Multi-modal RAG on slide decks

Post Details

Company

LangChain

Date Published

Dec. 6, 2023

Author

-

Word Count

1,016

Language

English

Hacker News Points

-

Source URL

www.langchain.com/blog/multi-modal-rag-template

Summary

Retrieval augmented generation (RAG) in large language model (LLM) app development has expanded to include visual content from slide decks, enabled by multi-modal LLMs like GPT-4V. This advancement allows for interactive chat and Q&A by retrieving and synthesizing information from visual data.

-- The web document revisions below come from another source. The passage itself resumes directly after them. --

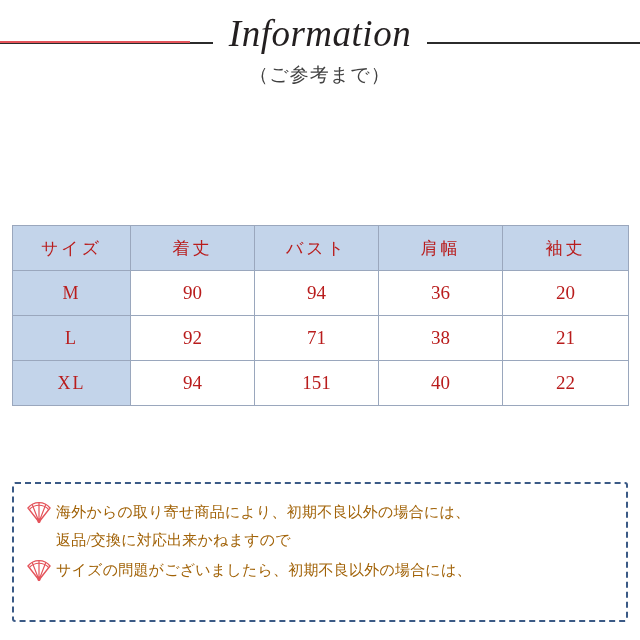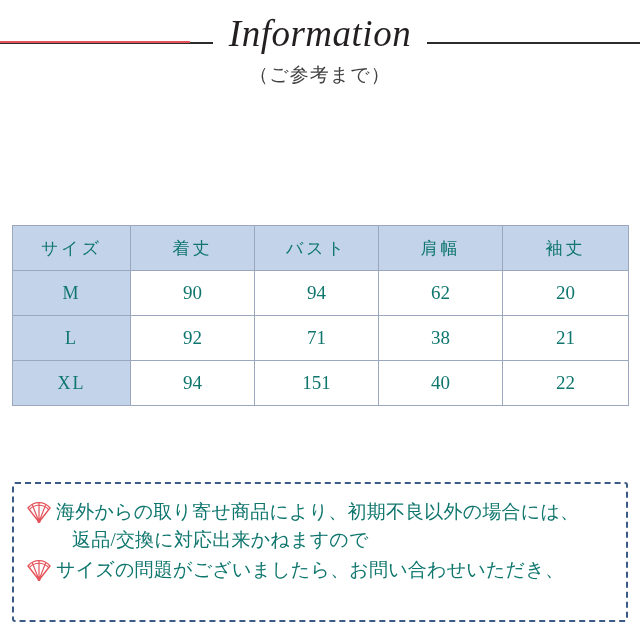"サイズ" table.size-table td, table.size-table th { color: #0f766e -> #b91c1c }
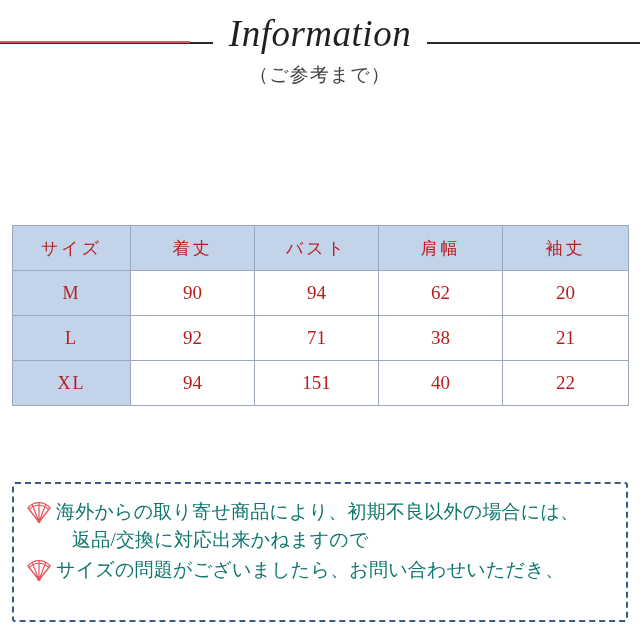"62" td { text: 62 -> 36 }
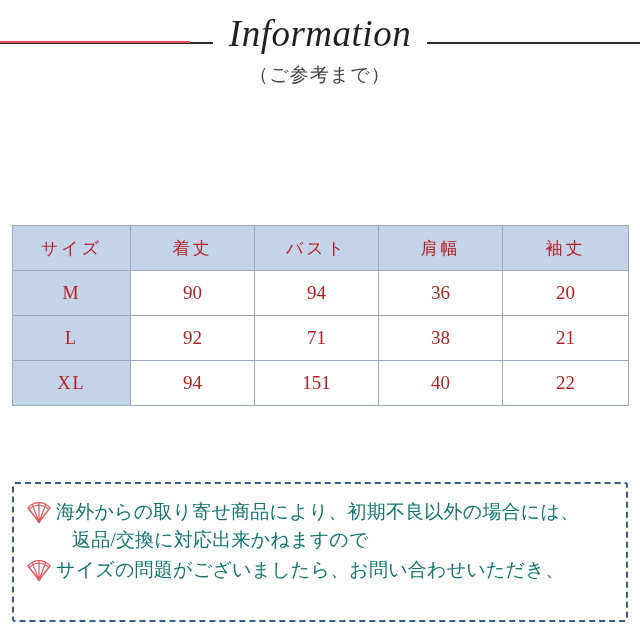"海外からの取り寄せ商品により、初期不良以外の場合には、" .notice-text { color: #0f766e -> #a16207; font-size: 19px -> 15px }
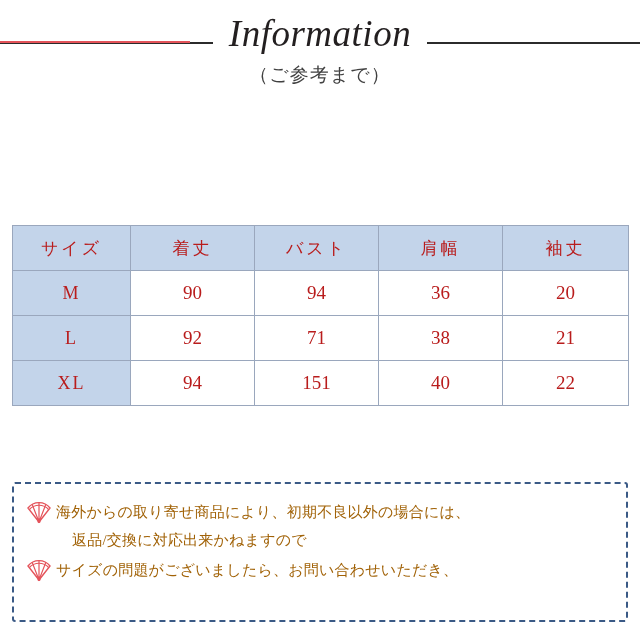"返品/交換に対応出来かねますので" .notice-text .line2 { margin-left: 16px -> 0px }
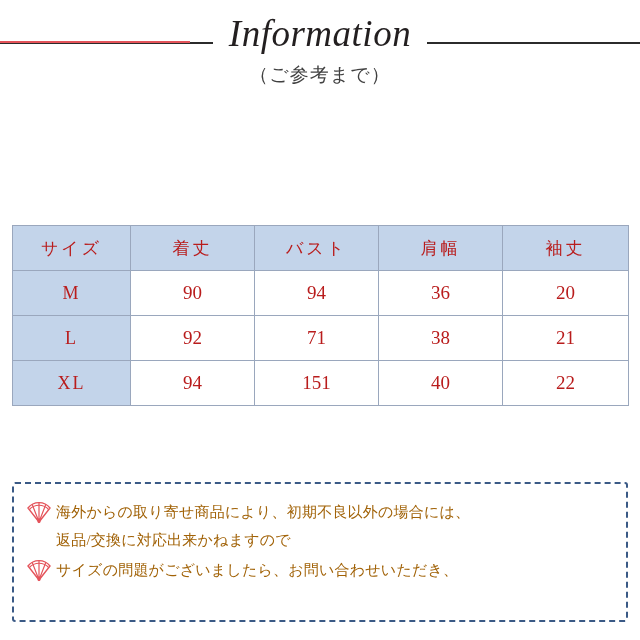"サイズの問題がございましたら、お問い合わせいただき、" span { text: お問い合わせいただき -> 初期不良以外の場合には }
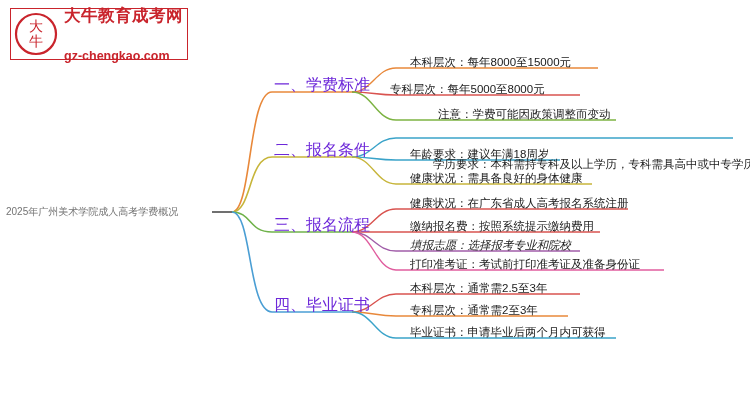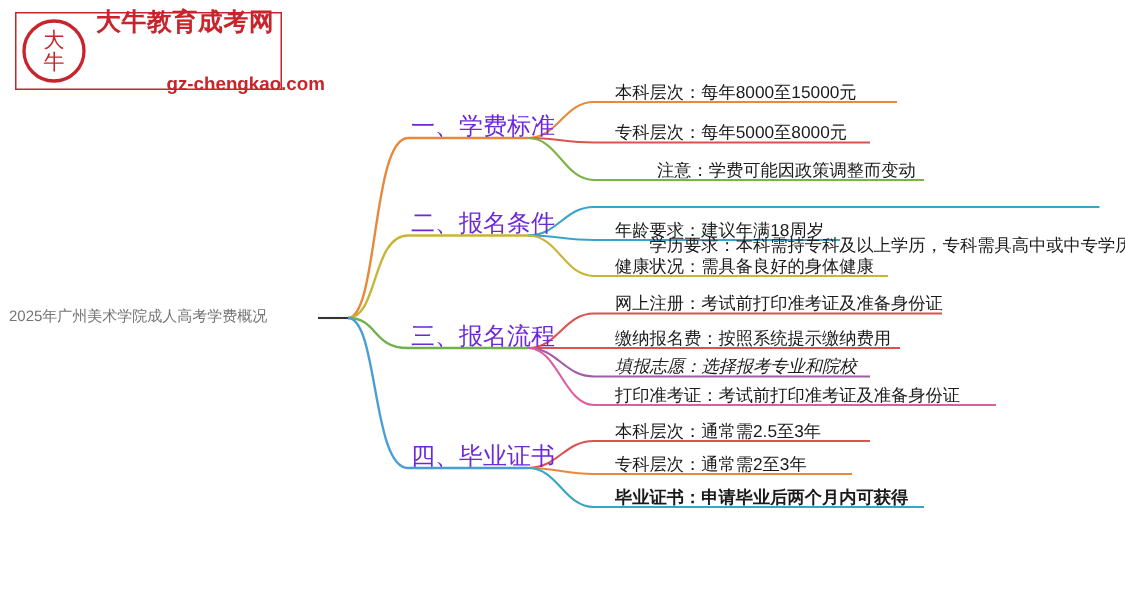"gz-chengkao.com" .logo-sub { margin-left: 47px -> none }
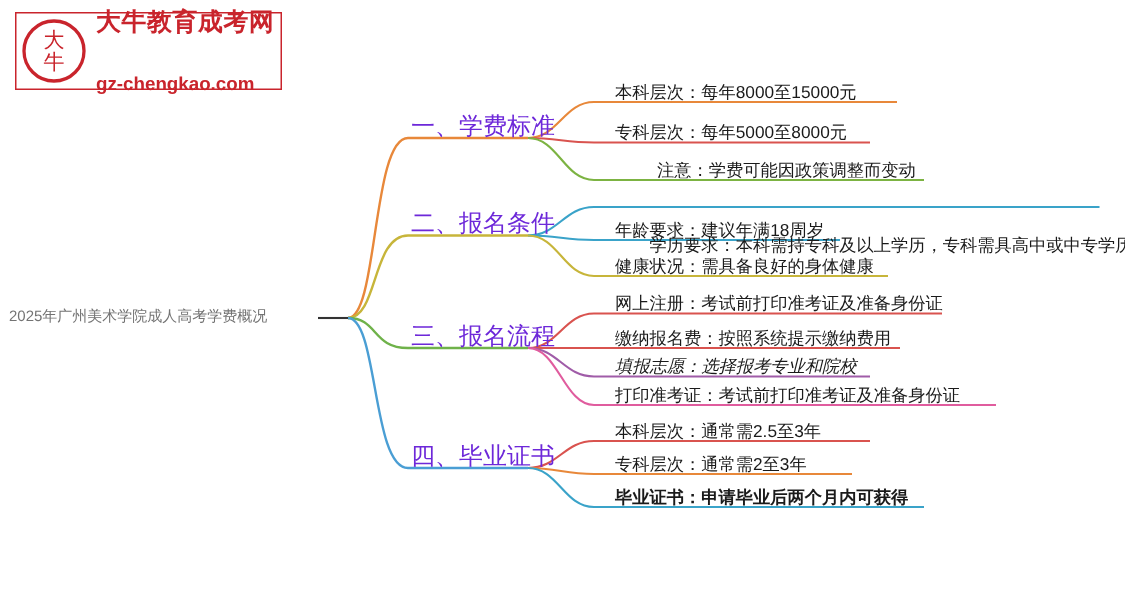"专科层次：每年5000至8000元" div.node-label { left: 410px -> 390px }
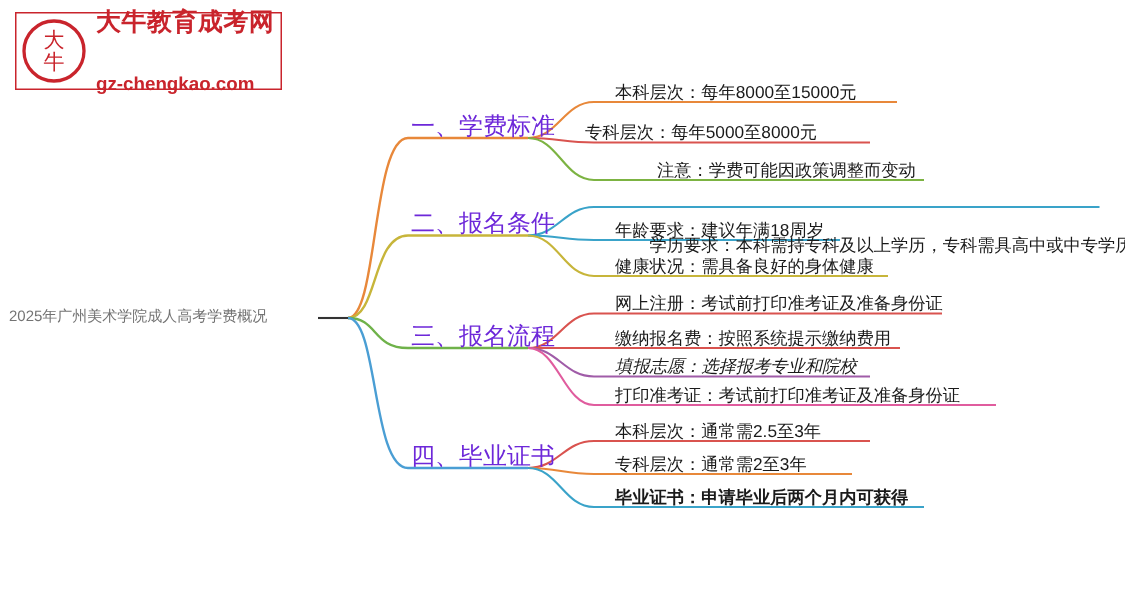"网上注册：考试前打印准考证及准备身份证" div.node-label { text: 网上注册：考试前打印准考证及准备身份证 -> 健康状况：在广东省成人高考报名系统注册 }
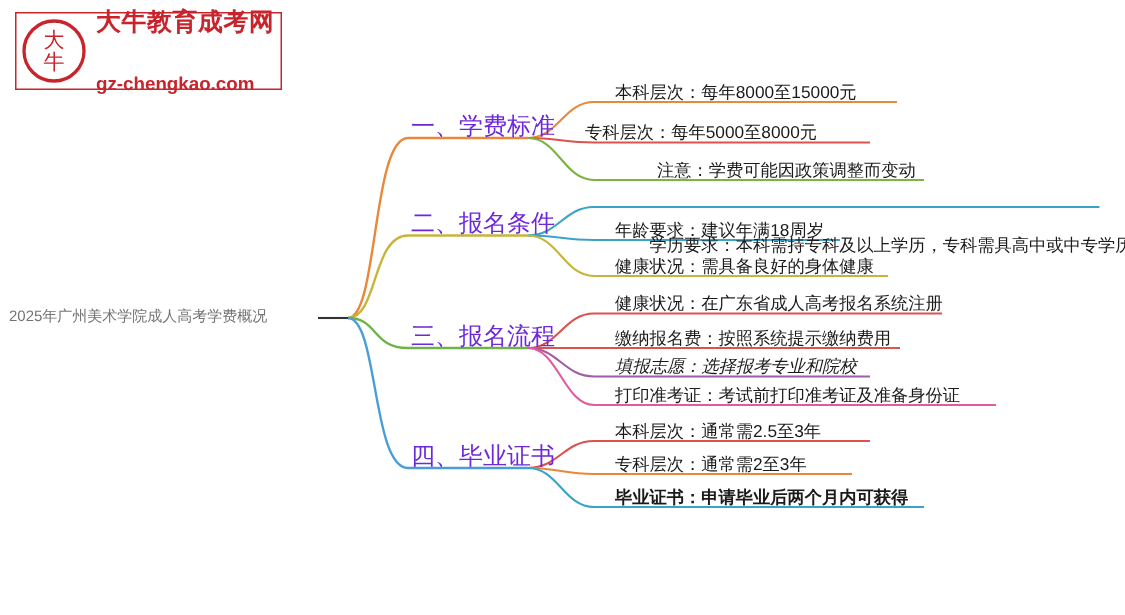"毕业证书：申请毕业后两个月内可获得" div.node-label { font-weight: bold -> none }
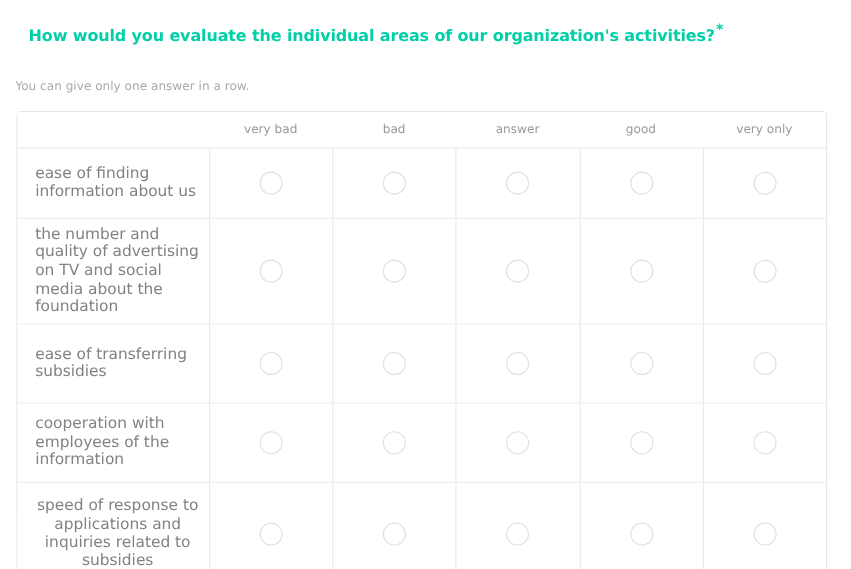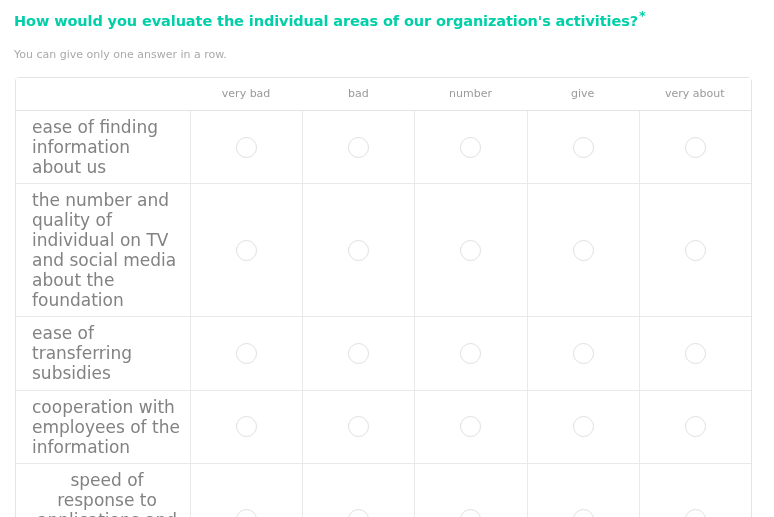"How would you evaluate the" .question-title { margin: 0 -> 12px }
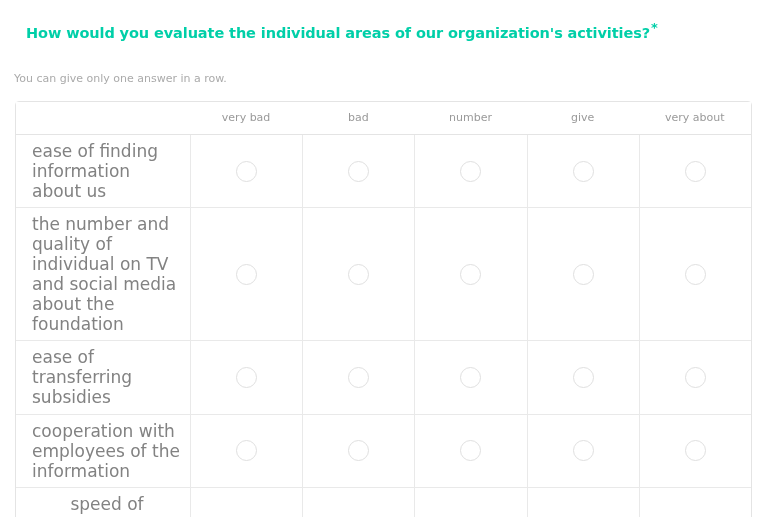"number" th { text: number -> answer }
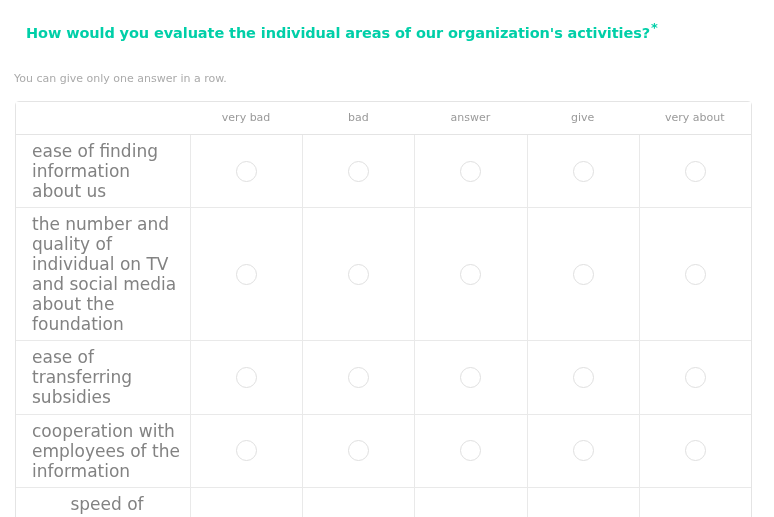"give" th { text: give -> good }
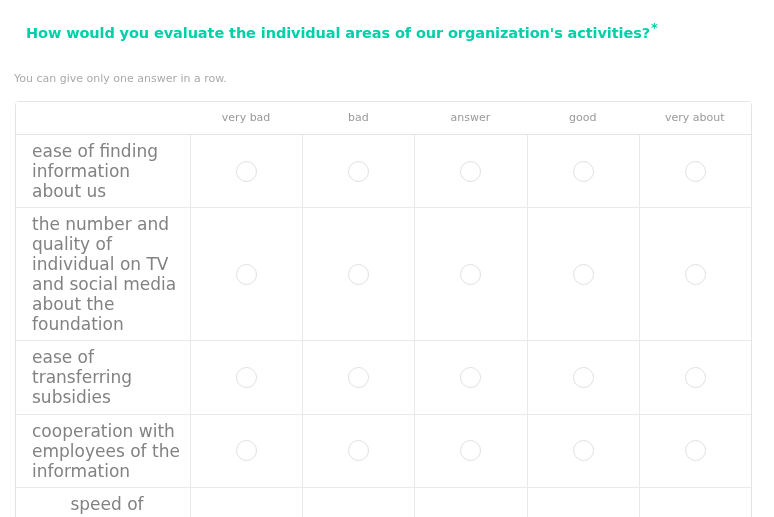"very about" th { text: about -> only }
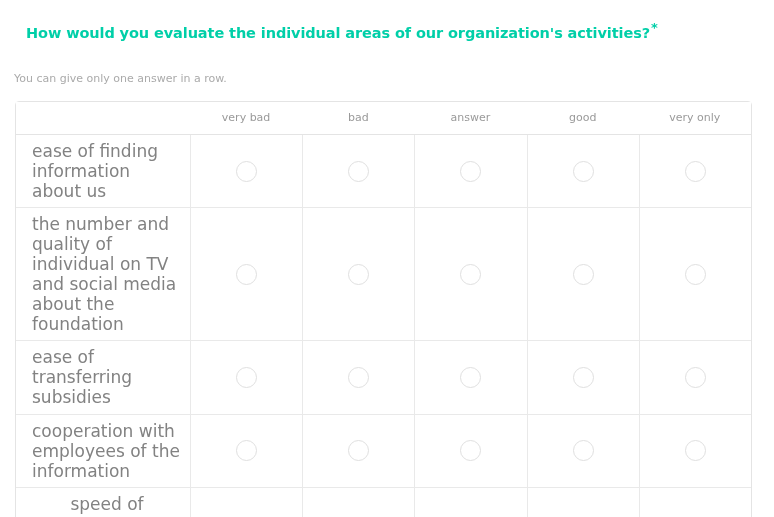"ease of finding information about" tbody td.row-label { font-size: 17px -> 14px }
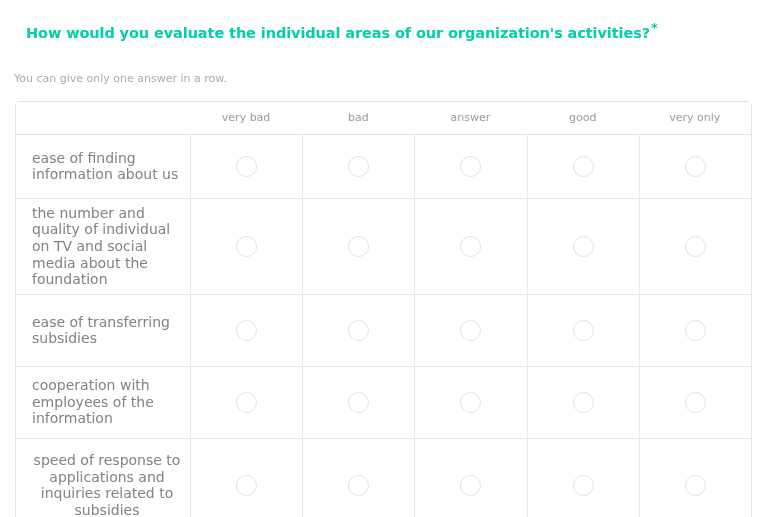"the number and quality of" td.row-label { text: individual -> advertising }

Two main approaches to multi-modal RAG in slides are multi-modal embeddings, which involve embedding slide images to retrieve relevant content, and multi-vector retrievers, which summarize images before retrieval. While multi-modal embeddings offer simplicity, they face challenges in distinguishing visually similar slides, whereas image summarization, though more complex and costly, enhances retrieval accuracy. A public benchmark evaluation using a Datadog presentation demonstrated that multi-modal methods significantly outperform text-only RAG, achieving accuracy scores of 60% and 90% compared to 20% for text-only approaches. The study also highlighted the effectiveness of GPT-4V in extracting structured data from images and emphasized the importance of accurate image retrieval for successful question answering. To support further exploration and deployment, a template leveraging Chroma and OpenCLIP multi-modal embeddings has been released.